TASK DETAILS
The listing below should be printed exactly, though its pictures must not be.

-------------------------

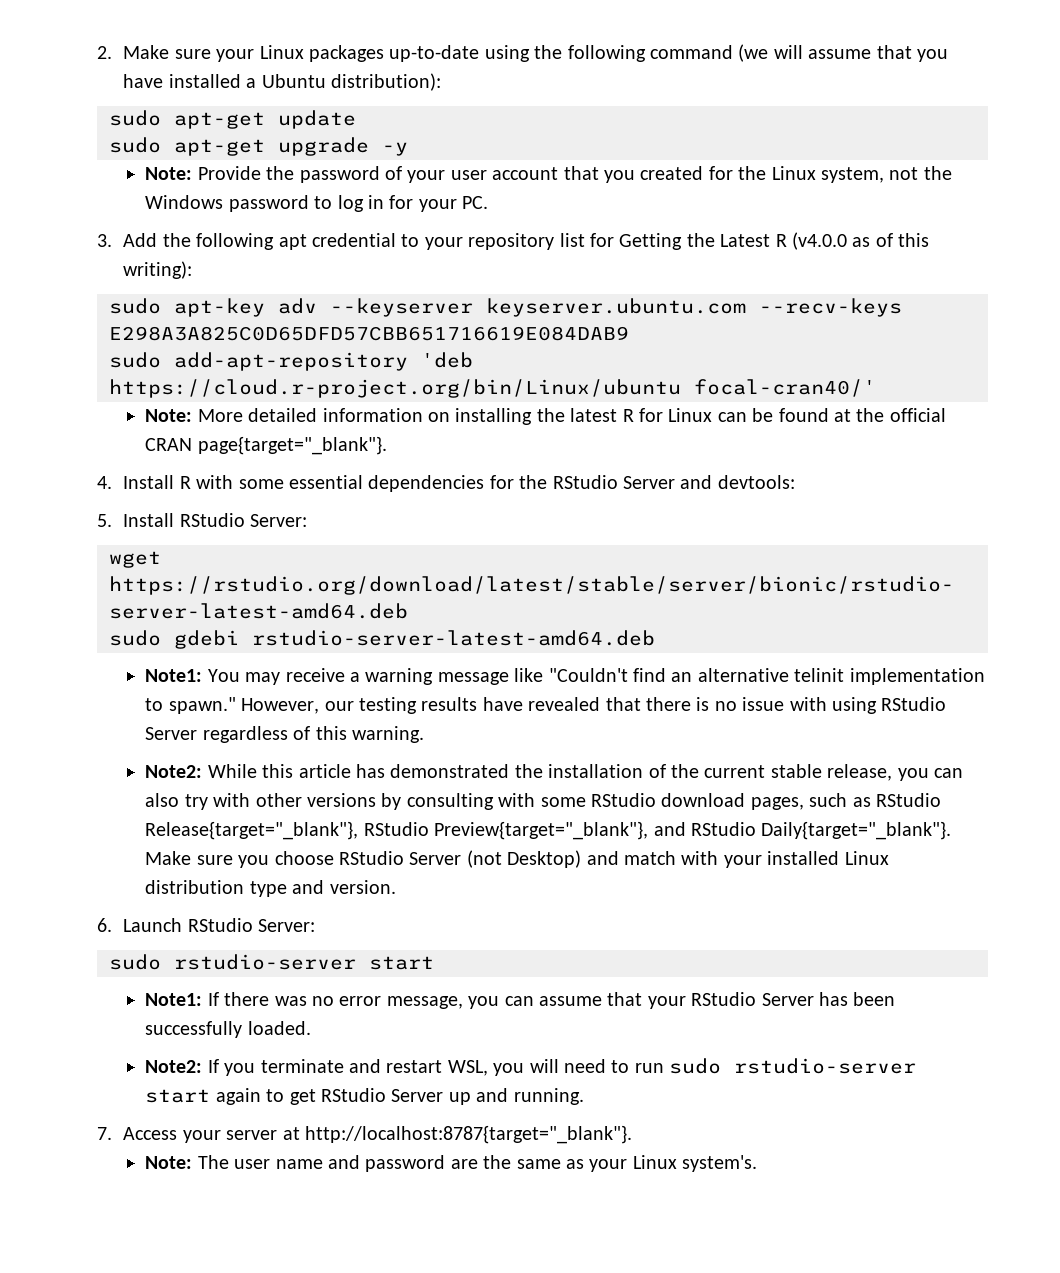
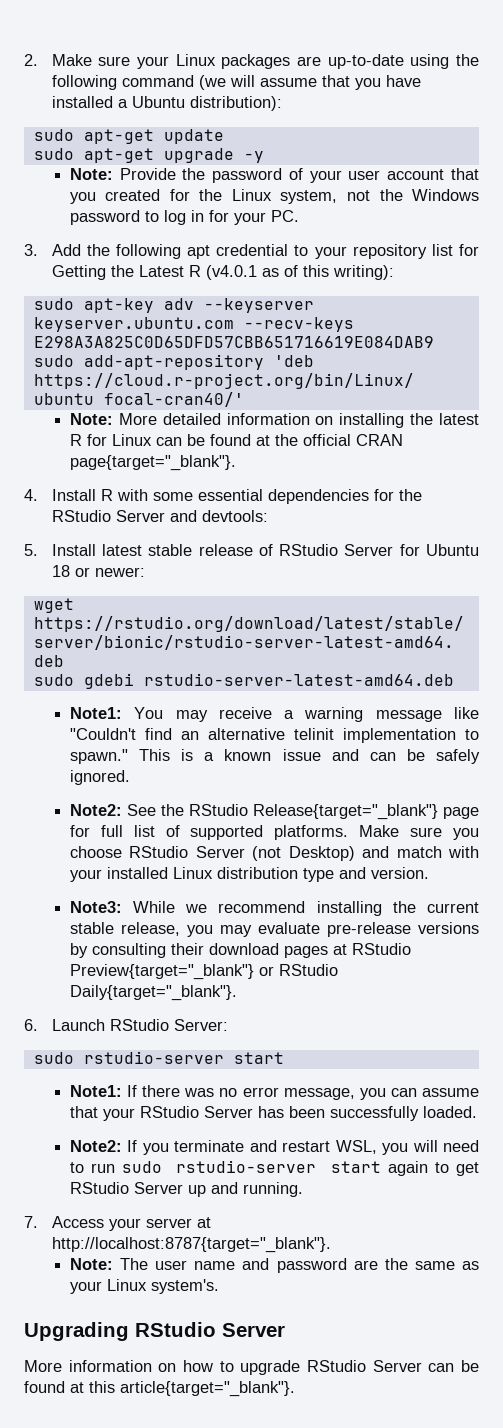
- 2. Make sure your Linux packages up-to-date using the following command (we will assume that you have installed a Ubuntu distribution):
+ 2. Make sure your Linux packages are up-to-date using the following command (we will assume that you have installed a Ubuntu distribution):
- 3. Add the following apt credential to your repository list for Getting the Latest R (v4.0.0 as of this writing):
+ 3. Add the following apt credential to your repository list for Getting the Latest R (v4.0.1 as of this writing):
- 5. Install RStudio Server:
+ 5. Install latest stable release of RStudio Server for Ubuntu 18 or newer:
- However, our testing results have revealed that there is no issue with using RStudio Server regardless of this warning.
- Note2: While this article has demonstrated the installation of the current stable release, you can also try with other versions by consulting with some RStudio download pages, such as RStudio Release{target="_blank"}, RStudio Preview{target="_blank"}, and RStudio Daily{target="_blank"}.
+ This is a known issue and can be safely ignored.
+ Note2: See the RStudio Release{target="_blank"} page for full list of supported platforms.
+ Note3: While we recommend installing the current stable release, you may evaluate pre-release versions by consulting their download pages at RStudio Preview{target="_blank"} or RStudio Daily{target="_blank"}.
+ Upgrading RStudio Server
+ More information on how to upgrade RStudio Server can be found at this article{target="_blank"}.

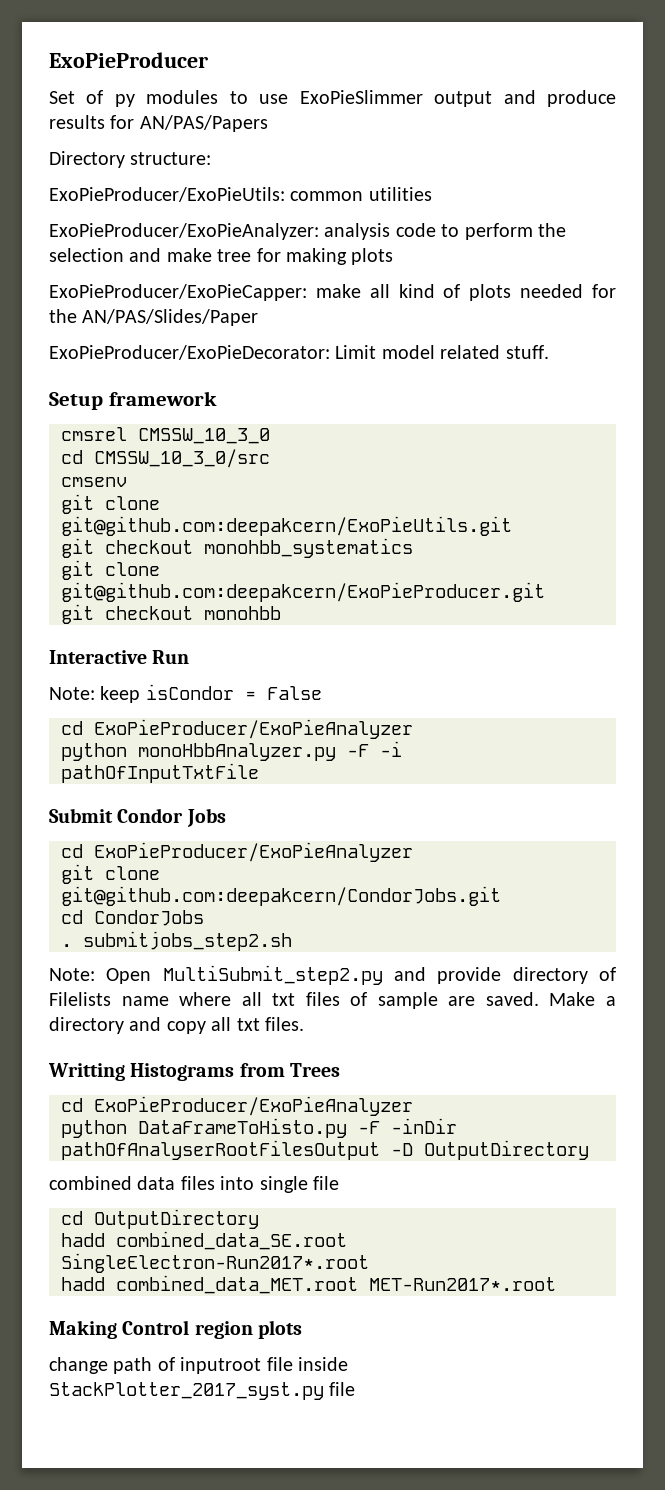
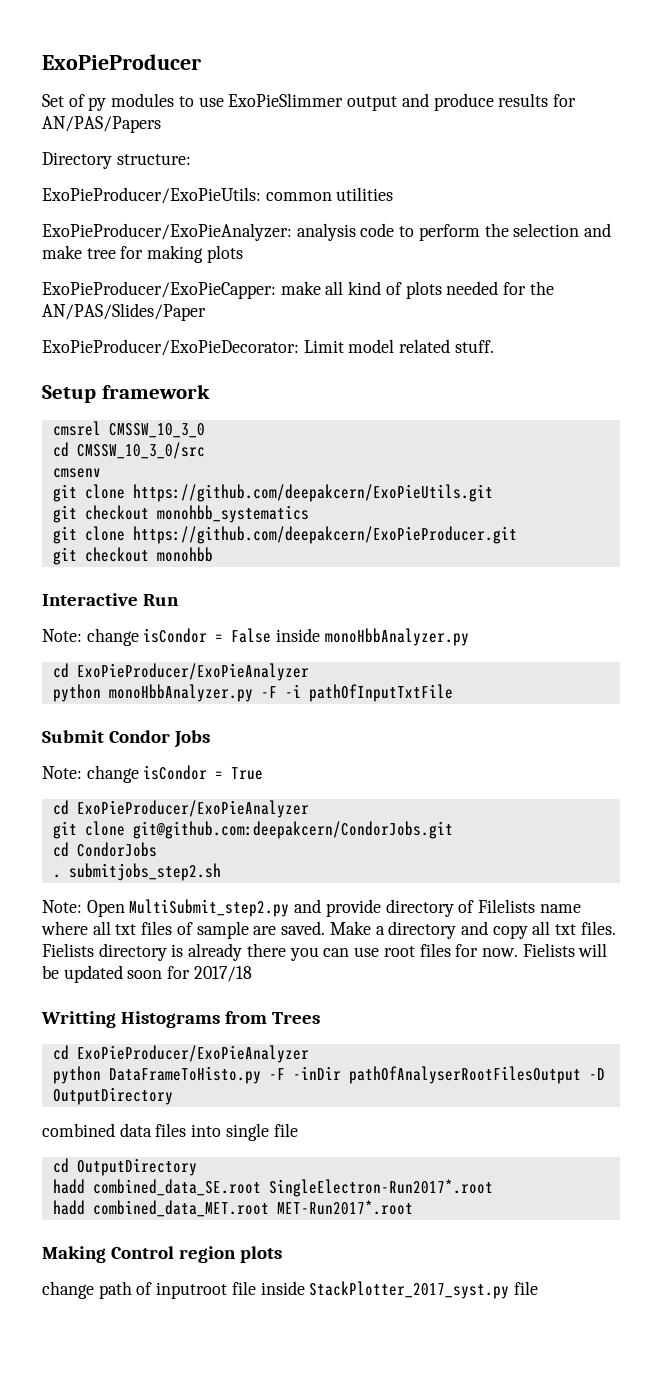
- git clone git@github.com:deepakcern/ExoPieUtils.git
+ git clone https://github.com/deepakcern/ExoPieUtils.git
- git clone git@github.com:deepakcern/ExoPieProducer.git
+ git clone https://github.com/deepakcern/ExoPieProducer.git
- Note: keep isCondor = False
+ Note: change isCondor = False inside monoHbbAnalyzer.py
+ Note: change isCondor = True
+ Fielists directory is already there you can use root files for now. Fielists will be updated soon for 2017/18

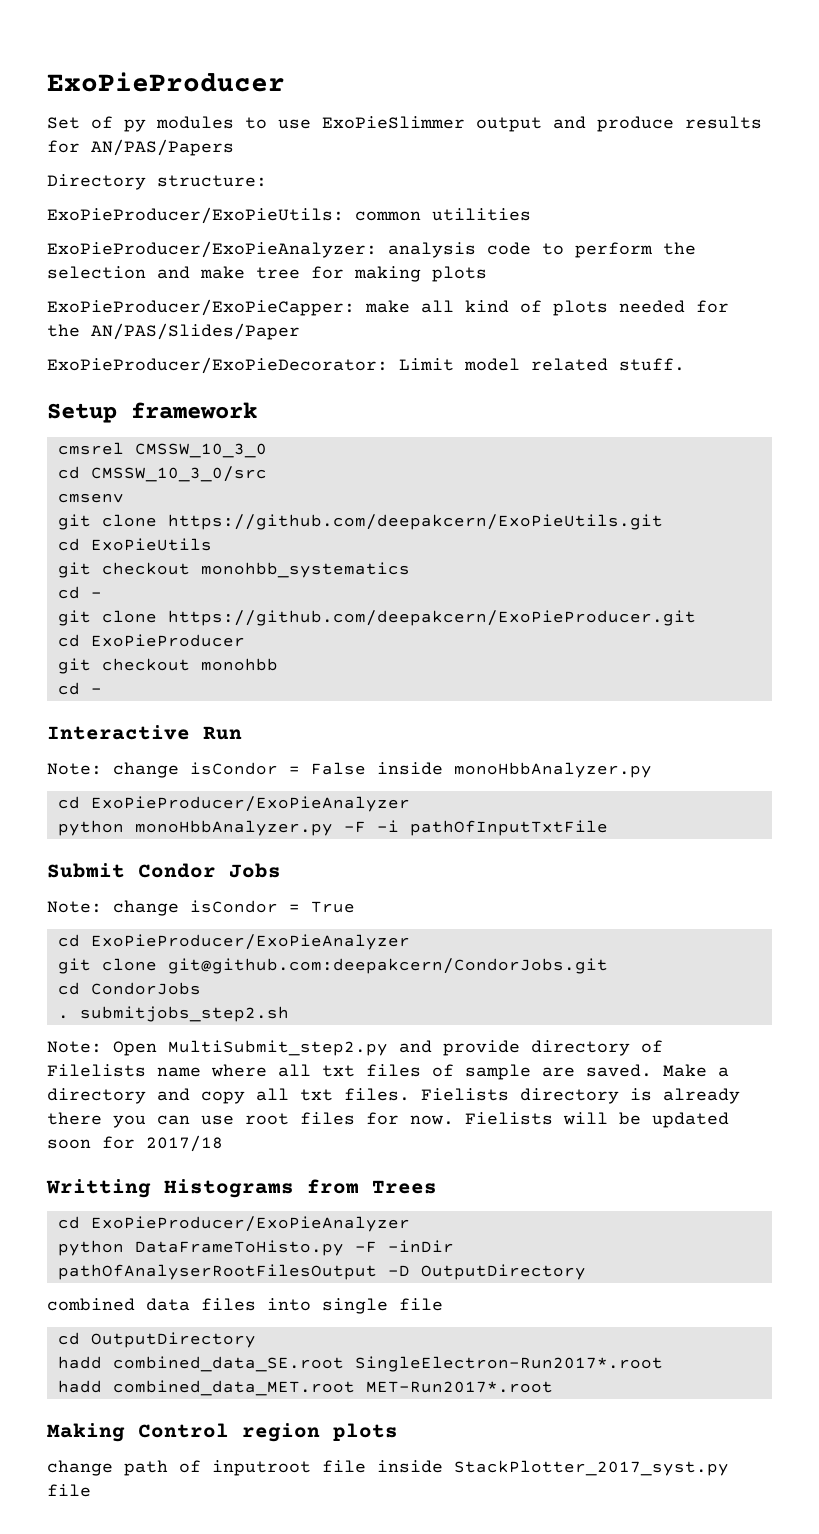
+ cd ExoPieUtils
  git checkout monohbb_systematics
+ cd -
+ cd ExoPieProducer
  git checkout monohbb
+ cd -

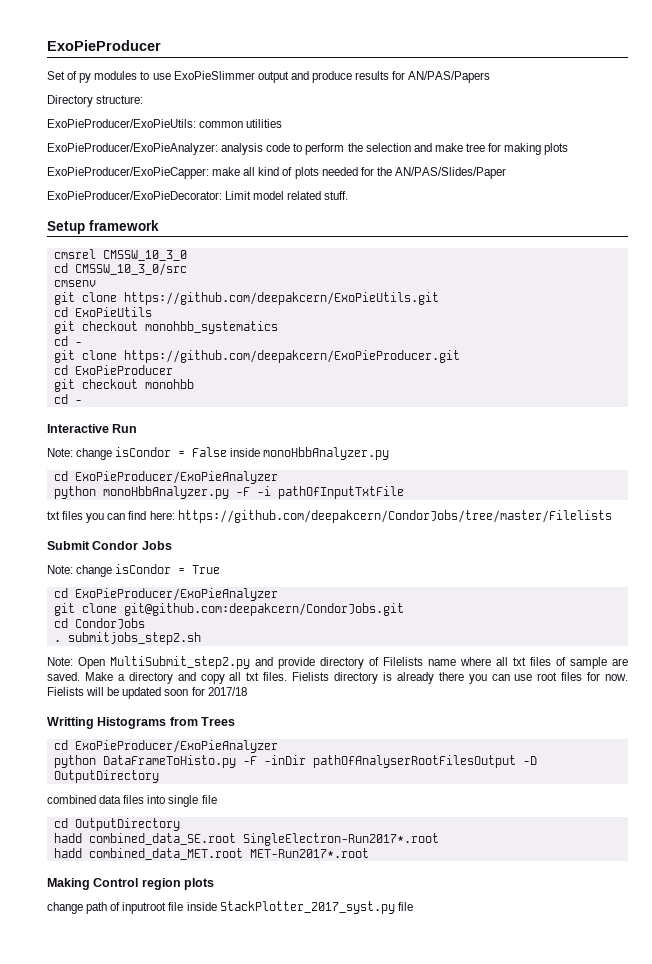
+ txt files you can find here: https://github.com/deepakcern/CondorJobs/tree/master/Filelists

-------------------------

ANSWER
- 2. Make sure your Linux packages up-to-date using the following command (we will assume that you have installed a Ubuntu distribution):
+ 2. Make sure your Linux packages are up-to-date using the following command (we will assume that you have installed a Ubuntu distribution):
- 3. Add the following apt credential to your repository list for Getting the Latest R (v4.0.0 as of this writing):
+ 3. Add the following apt credential to your repository list for Getting the Latest R (v4.0.1 as of this writing):
- 5. Install RStudio Server:
+ 5. Install latest stable release of RStudio Server for Ubuntu 18 or newer:
- However, our testing results have revealed that there is no issue with using RStudio Server regardless of this warning.
- Note2: While this article has demonstrated the installation of the current stable release, you can also try with other versions by consulting with some RStudio download pages, such as RStudio Release{target="_blank"}, RStudio Preview{target="_blank"}, and RStudio Daily{target="_blank"}.
+ This is a known issue and can be safely ignored.
+ Note2: See the RStudio Release{target="_blank"} page for full list of supported platforms.
+ Note3: While we recommend installing the current stable release, you may evaluate pre-release versions by consulting their download pages at RStudio Preview{target="_blank"} or RStudio Daily{target="_blank"}.
+ Upgrading RStudio Server
+ More information on how to upgrade RStudio Server can be found at this article{target="_blank"}.

- git clone git@github.com:deepakcern/ExoPieUtils.git
+ git clone https://github.com/deepakcern/ExoPieUtils.git
- git clone git@github.com:deepakcern/ExoPieProducer.git
+ git clone https://github.com/deepakcern/ExoPieProducer.git
- Note: keep isCondor = False
+ Note: change isCondor = False inside monoHbbAnalyzer.py
+ Note: change isCondor = True
+ Fielists directory is already there you can use root files for now. Fielists will be updated soon for 2017/18

+ cd ExoPieUtils
  git checkout monohbb_systematics
+ cd -
+ cd ExoPieProducer
  git checkout monohbb
+ cd -

+ txt files you can find here: https://github.com/deepakcern/CondorJobs/tree/master/Filelists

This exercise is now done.